Sub-Saharan Africa (SSA) needs massively increased education funding over the 2015-2030 period to catch-up with other developing regions in the provision of basic education for all. To build such basic human capital is a development stage that cannot be “leapfrogged”. How can SSA become more successful in mobilizing increased funding post-2015 than was the case after the Dakar (2000) and, especially, Jomtien (1990) world education conferences?

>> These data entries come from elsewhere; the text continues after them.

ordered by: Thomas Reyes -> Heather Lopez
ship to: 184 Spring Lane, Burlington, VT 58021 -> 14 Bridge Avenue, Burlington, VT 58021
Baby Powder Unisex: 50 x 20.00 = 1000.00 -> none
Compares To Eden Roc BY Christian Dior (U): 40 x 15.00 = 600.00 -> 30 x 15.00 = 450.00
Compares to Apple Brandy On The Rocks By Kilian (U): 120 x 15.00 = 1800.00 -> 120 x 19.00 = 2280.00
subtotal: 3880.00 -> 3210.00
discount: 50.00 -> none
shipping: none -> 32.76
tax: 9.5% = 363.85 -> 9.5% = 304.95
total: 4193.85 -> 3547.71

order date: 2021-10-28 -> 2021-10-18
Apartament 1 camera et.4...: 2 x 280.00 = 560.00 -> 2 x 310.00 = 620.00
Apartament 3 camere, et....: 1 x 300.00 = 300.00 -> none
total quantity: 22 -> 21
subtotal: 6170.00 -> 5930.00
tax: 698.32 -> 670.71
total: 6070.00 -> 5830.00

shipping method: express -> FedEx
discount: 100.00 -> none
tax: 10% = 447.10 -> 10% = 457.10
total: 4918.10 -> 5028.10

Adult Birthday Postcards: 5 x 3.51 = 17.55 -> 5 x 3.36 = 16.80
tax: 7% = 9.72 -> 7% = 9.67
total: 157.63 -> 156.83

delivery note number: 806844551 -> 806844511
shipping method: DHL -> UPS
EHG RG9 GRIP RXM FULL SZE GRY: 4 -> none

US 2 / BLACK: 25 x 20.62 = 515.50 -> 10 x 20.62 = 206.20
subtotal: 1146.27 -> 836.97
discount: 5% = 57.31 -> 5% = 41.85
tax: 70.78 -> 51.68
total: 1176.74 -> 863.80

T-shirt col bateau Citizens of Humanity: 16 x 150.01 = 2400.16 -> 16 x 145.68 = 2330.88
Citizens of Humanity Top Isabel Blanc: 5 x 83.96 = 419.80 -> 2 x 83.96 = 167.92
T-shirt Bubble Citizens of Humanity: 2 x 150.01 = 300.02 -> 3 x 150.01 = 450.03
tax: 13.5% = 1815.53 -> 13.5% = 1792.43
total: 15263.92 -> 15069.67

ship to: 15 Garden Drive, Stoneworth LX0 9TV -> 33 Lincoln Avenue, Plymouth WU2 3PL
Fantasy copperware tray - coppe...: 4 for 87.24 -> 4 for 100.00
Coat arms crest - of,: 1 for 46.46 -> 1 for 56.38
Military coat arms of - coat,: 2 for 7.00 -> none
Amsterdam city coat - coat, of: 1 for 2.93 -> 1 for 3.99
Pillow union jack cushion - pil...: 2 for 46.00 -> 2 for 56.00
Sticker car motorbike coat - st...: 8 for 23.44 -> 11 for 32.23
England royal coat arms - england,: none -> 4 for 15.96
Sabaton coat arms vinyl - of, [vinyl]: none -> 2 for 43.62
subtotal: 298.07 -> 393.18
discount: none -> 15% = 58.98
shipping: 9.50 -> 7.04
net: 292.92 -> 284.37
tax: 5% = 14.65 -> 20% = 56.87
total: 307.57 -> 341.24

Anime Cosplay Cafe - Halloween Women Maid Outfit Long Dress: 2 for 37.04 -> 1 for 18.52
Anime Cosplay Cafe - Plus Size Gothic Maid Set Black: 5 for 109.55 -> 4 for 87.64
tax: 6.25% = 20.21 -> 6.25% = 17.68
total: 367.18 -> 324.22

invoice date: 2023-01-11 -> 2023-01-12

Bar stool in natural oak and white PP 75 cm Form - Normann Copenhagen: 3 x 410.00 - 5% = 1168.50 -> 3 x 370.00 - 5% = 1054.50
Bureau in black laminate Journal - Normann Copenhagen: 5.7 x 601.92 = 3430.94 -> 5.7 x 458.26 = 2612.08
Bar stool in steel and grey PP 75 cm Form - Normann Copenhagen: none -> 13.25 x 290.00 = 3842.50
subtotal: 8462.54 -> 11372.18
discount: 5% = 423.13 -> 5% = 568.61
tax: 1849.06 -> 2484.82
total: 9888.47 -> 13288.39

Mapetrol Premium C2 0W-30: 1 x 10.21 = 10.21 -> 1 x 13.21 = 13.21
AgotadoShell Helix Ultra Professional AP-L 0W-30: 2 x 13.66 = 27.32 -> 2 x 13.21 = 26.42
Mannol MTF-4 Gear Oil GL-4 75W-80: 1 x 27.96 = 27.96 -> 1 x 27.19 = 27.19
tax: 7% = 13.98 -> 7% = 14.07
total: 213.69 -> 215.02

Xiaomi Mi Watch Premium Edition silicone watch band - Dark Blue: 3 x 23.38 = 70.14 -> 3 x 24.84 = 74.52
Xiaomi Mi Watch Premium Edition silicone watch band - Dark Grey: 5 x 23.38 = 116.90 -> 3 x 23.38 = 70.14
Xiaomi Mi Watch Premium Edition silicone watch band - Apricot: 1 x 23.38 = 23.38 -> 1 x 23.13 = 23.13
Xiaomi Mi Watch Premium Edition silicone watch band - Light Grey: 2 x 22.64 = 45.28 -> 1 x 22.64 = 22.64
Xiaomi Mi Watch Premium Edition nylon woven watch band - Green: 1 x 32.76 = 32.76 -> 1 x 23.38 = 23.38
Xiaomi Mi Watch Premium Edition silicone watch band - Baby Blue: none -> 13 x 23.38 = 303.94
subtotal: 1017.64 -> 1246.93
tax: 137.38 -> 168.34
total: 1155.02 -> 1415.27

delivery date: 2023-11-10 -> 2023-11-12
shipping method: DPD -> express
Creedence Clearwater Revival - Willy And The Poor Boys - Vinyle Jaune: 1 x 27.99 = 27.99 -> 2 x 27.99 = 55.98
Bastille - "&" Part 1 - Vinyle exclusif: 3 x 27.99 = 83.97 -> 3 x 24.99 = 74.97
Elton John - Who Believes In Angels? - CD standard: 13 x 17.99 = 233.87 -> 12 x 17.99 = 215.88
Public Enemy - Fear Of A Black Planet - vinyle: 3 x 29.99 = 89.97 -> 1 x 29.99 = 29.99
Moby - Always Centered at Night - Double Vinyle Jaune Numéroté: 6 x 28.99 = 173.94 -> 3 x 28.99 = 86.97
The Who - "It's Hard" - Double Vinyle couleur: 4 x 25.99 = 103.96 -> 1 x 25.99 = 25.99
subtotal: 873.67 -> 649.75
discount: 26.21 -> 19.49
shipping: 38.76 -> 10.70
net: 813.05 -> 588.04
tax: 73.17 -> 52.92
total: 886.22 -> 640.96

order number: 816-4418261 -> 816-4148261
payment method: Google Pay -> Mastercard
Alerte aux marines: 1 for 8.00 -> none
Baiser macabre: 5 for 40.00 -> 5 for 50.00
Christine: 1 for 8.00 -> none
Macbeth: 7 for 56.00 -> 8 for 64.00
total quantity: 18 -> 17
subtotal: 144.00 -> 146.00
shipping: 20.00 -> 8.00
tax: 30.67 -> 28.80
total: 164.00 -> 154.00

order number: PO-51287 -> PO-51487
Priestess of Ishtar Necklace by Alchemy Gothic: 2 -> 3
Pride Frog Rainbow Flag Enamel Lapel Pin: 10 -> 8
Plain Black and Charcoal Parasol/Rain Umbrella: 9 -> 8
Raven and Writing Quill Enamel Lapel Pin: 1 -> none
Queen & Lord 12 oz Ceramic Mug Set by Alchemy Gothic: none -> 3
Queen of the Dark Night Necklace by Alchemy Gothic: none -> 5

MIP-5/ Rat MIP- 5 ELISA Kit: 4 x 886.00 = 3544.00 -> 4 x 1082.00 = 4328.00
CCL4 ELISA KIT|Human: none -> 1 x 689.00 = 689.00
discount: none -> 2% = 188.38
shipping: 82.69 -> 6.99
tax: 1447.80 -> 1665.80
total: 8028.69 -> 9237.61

I attended both conferences as part of the World Bank’s team. My focus was on how to accelerate SSA’s progress towards Universal Primary Education (UPE). The Gross Enrollment Ratio (GER) — which had doubled from 40% in 1960 to 80% in 1980 — had declined to 74% in 1990 and barely regained its 1980 level in 2000. It was recognized among donors that scarce funding was a major factor in that slow progress and that economic decline was the main culprit. Education budgets grew by only about 1% annually between 1980 and 2000 as compared to 2.4% for the school-age population. But it was also recognized that more funding had to go hand in hand with major reforms to transform SSA’s education systems, originally designed for an elite, into mass education systems. The lack of such reforms was also considered the key reason for the low impact of aid in accelerating progress towards UPE during the 1990s. Thus the call for more performance-based aid and the promise by donors in Dakar to help fund countries that prepared good plans.
The increased donor focus on better plans and stronger national commitment for education pre-dated Dakar. As part of the UN Special Initiative for Africa (launched in 1996), the World Bank initiated in 1997 a program to help “low enrollment SSA countries” prepare better education plans as a basis for mobilizing more domestic and external funding. This work was supported by a special Norwegian Education Trust Fund (NETF) which, over a ten year period, provided almost $50 million for this purpose. Much work was also done (and presented in Dakar) on ensuring that savings from debt relief benefitted basic education.
Following Dakar, establishing a global fund for education was also discussed. However, there was little appetite among donors for another global fund. Instead, the Fast Track Initiative (FTI) was prepared (funded by the NETF) and launched in 2002. It focused on helping countries develop good national plans, with strong domestic political ownership and financial support, and on coordinating fund mobilization among donors in support of such plans. In December 2003, an FTI fund was established principally to fund program implementation in “donor orphan” countries.